Hey,

For some time now, it has been clear that a lot of people have use for the code that can serialize and deserialize the Wikibase DataModel. Anyone interacting with the API or the dumps and doing non-trivial things with the data benefits from being able to use the domain objects provided by the DataModel. While those themselves are reusable for some time already, the code responsible for serialization is not. As the involved code also suffers from serious design issues and is a sizeable chunk of our technical debt, the idea is to create a new shiny dedicated component that is not bound to Wikibase Repo or Wikibase Client.

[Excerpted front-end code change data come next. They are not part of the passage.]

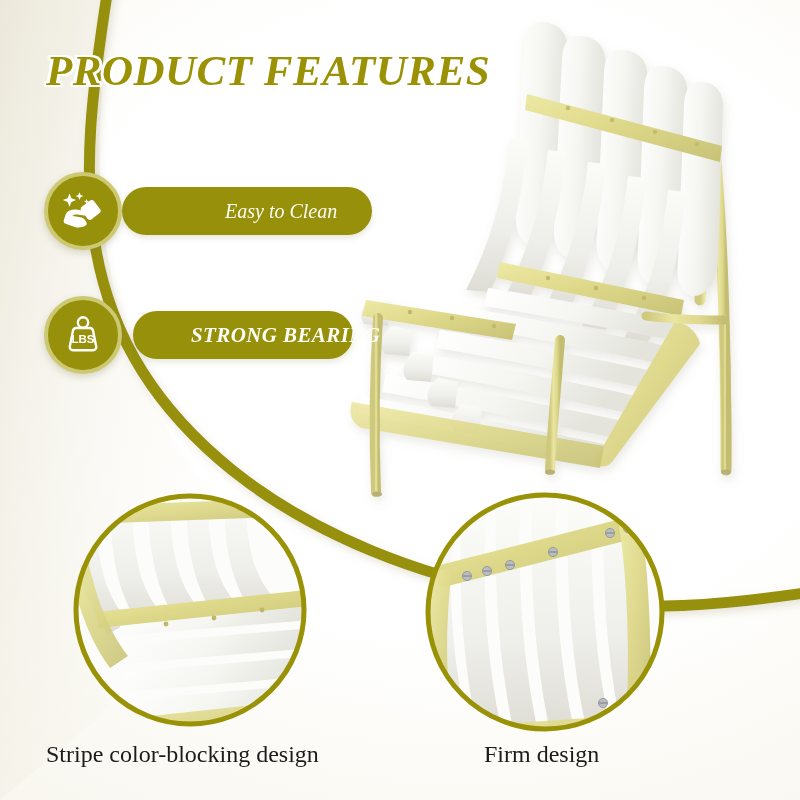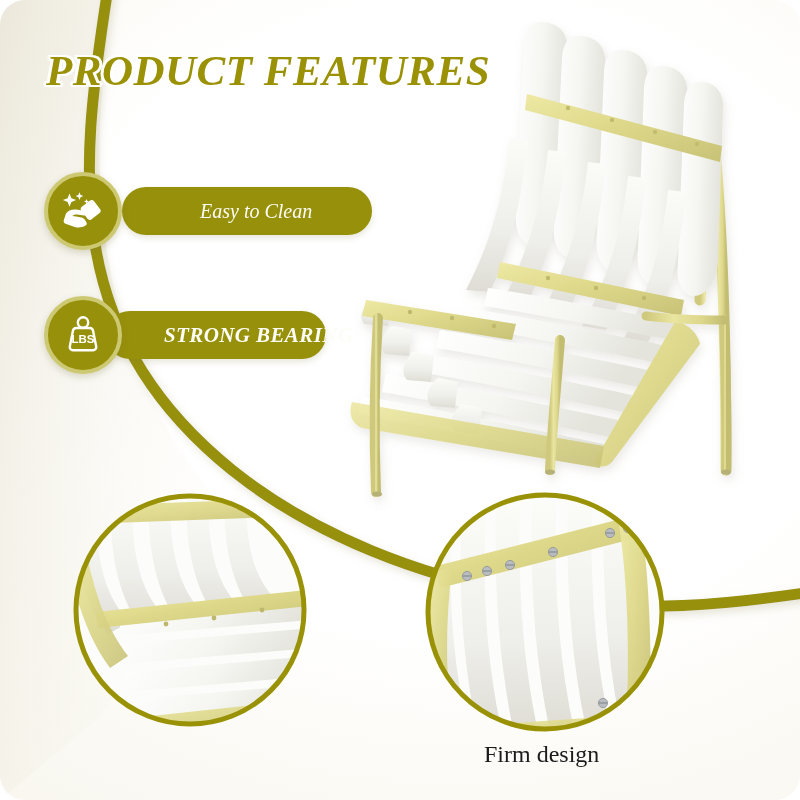--- a/index.html
+++ b/index.html
@@ -16,7 +16,6 @@
     background:
       radial-gradient(120% 95% at 58% 40%, #ffffff 0%, #ffffff 42%, #fbfaf5 62%, #f6f3e9 100%),
       linear-gradient(100deg, #f4f1e6 0%, #faf8f1 22%, #ffffff 48%, #ffffff 72%, #f7f4ec 100%);
-    border-radius: 25px;
   }
   #bg-svg, #art-svg, #fg-svg{
     position:absolute;left:0;top:0;width:800px;height:800px;

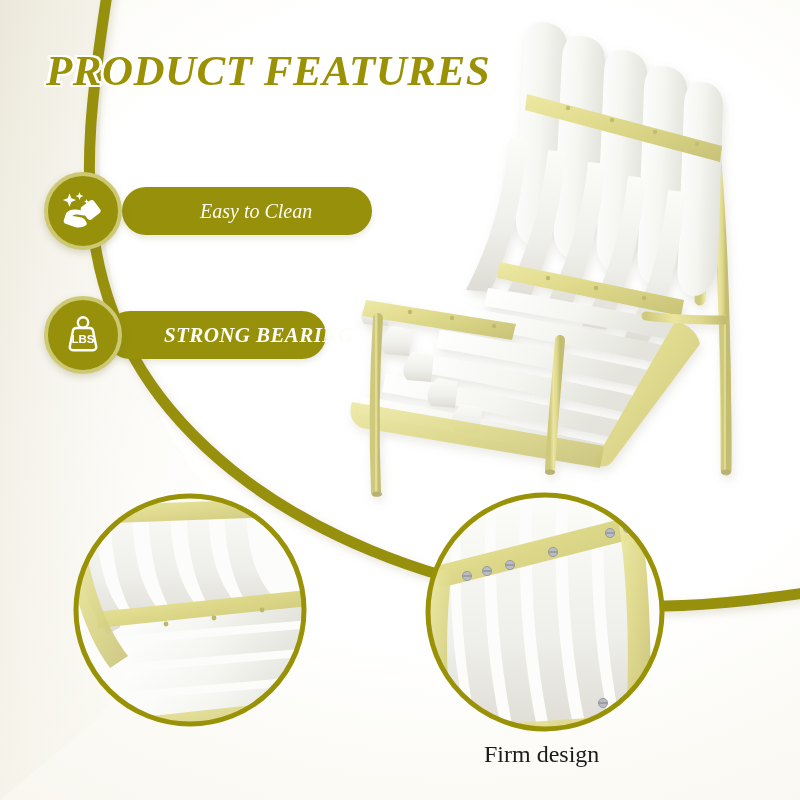--- a/index.html
+++ b/index.html
@@ -69,7 +69,7 @@
     color:#fdfdf7;
     white-space:nowrap;
   }
-  #label-0{ font-size:20px; font-weight:normal; margin-left:78px; }
+  #label-0{ font-size:20px; font-weight:normal; margin-left:103px; }
   #label-1{ font-size:21px; font-weight:bold; margin-left:58px; letter-spacing:.4px; }
 
   .icon-circle{

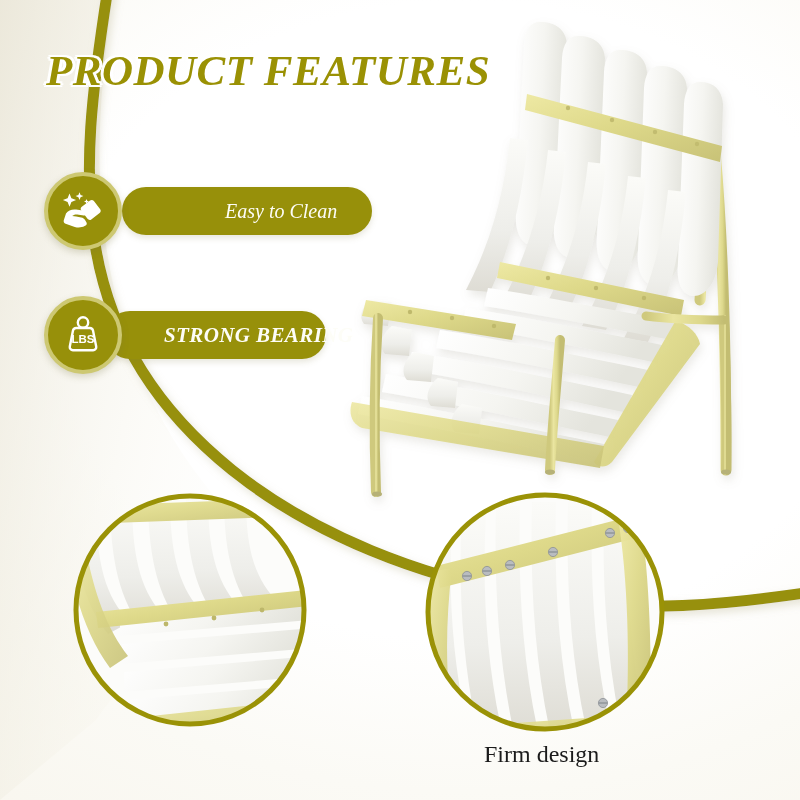--- a/index.html
+++ b/index.html
@@ -61,7 +61,7 @@
     box-shadow:0 3px 6px rgba(120,115,60,.18);
   }
   #pill-0{ left:78px; top:15px; width:250px; }
-  #pill-1{ left:62px; top:15px; width:220px;align-items:center; }
+  #pill-1{ left:89px; top:15px; width:220px;align-items:center; }
 
   .pill-label{
     font-family:"Liberation Serif", serif;

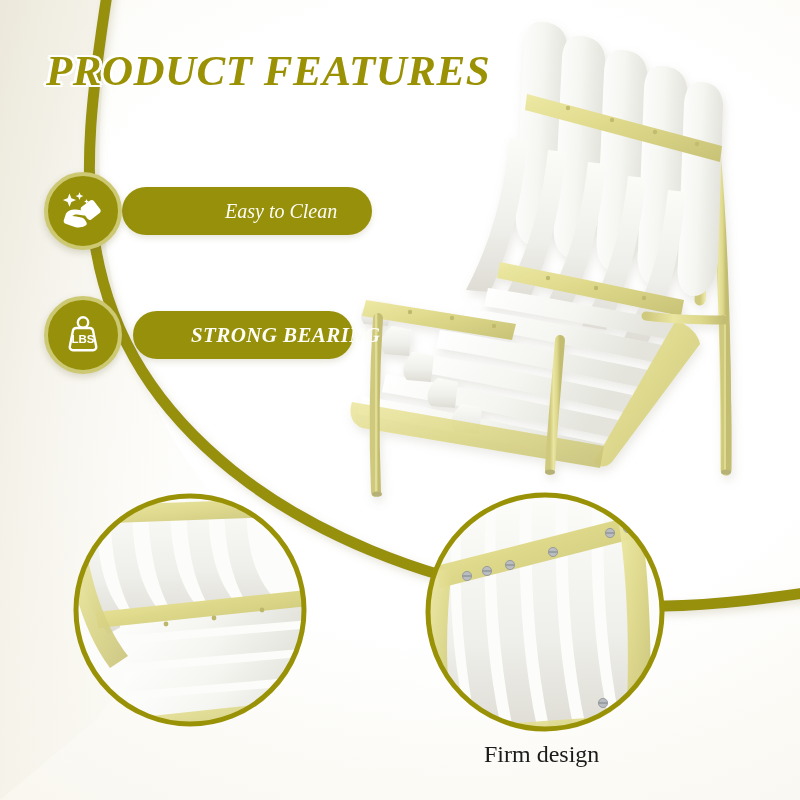--- a/index.html
+++ b/index.html
@@ -373,6 +373,7 @@
     </div>
   </div>
 
+  <div class="caption" id="caption-0">Stripe color-blocking design</div>
   <div class="caption" id="caption-1">Firm design</div>
 
 </div>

As interest has been expressed in contribution to this, I'll briefly outline the general idea, upcoming steps and relevant resources. If you are not interested in contributing, you can stop reading here :)

I have created a new git repo for this component, which can be found here https://github.com/wmde/WikibaseDataModelSerialization

This component should be to the DataModel component, what AskSerialization [0] is to the Ask library [1]. The approach and structure should be very similar. A few stubs have been added to illustrate how to organize the code, and autoloading and test bootsrap are in place, so the tests can be run by executing "phpunit" in the root directory. The existing legacy code for this serialization functionality can be found in Wikibase.git, in lib/serializers.

I myself will be working on a very similar component which is aimed at solving the technical debt around the serialization code for the format used by the Wikibase Repo data access layer. This code resides in [2] and follows much the same approach as the new component for the serialization code dealing with the public format. Once the most critical issues this new code will solve are tackled, I will likely start work on the former component.

Things to keep in mind when contributing to this component:

* https://www.mediawiki.org/wiki/Wikibase/Coding_conventions
* Almost no code should know concrete instances of serializers. Program against the interfaces. Ie, when the constructor of a serializer for a higher level object (ie SnakSerializer) takes a collaborator for a lower level one (ie DataValueSerializer), type hint against the interface (ie "Serializer $dataValueSerializer").
* Unit tests for all code should be provided. And round trip tests for matching serializers and deserializers. As well as high level serialization and deserialization integration tests.
* Write clean tests, with descriptive method names, ie as done in https://github.com/wmde/WikibaseInternalSerialization/blob/master/tests/unit/Deserializers/SnakDeserializerTest.php

[0] https://github.com/wmde/AskSerialization
[1] https://github.com/wmde/Ask
[2] https://github.com/wmde/WikibaseInternalSerialization

Cheers

--
Jeroen De Dauw
http://www.bn2vs.com
Don't panic. Don't be evil. ~=[,,_,,]:3
--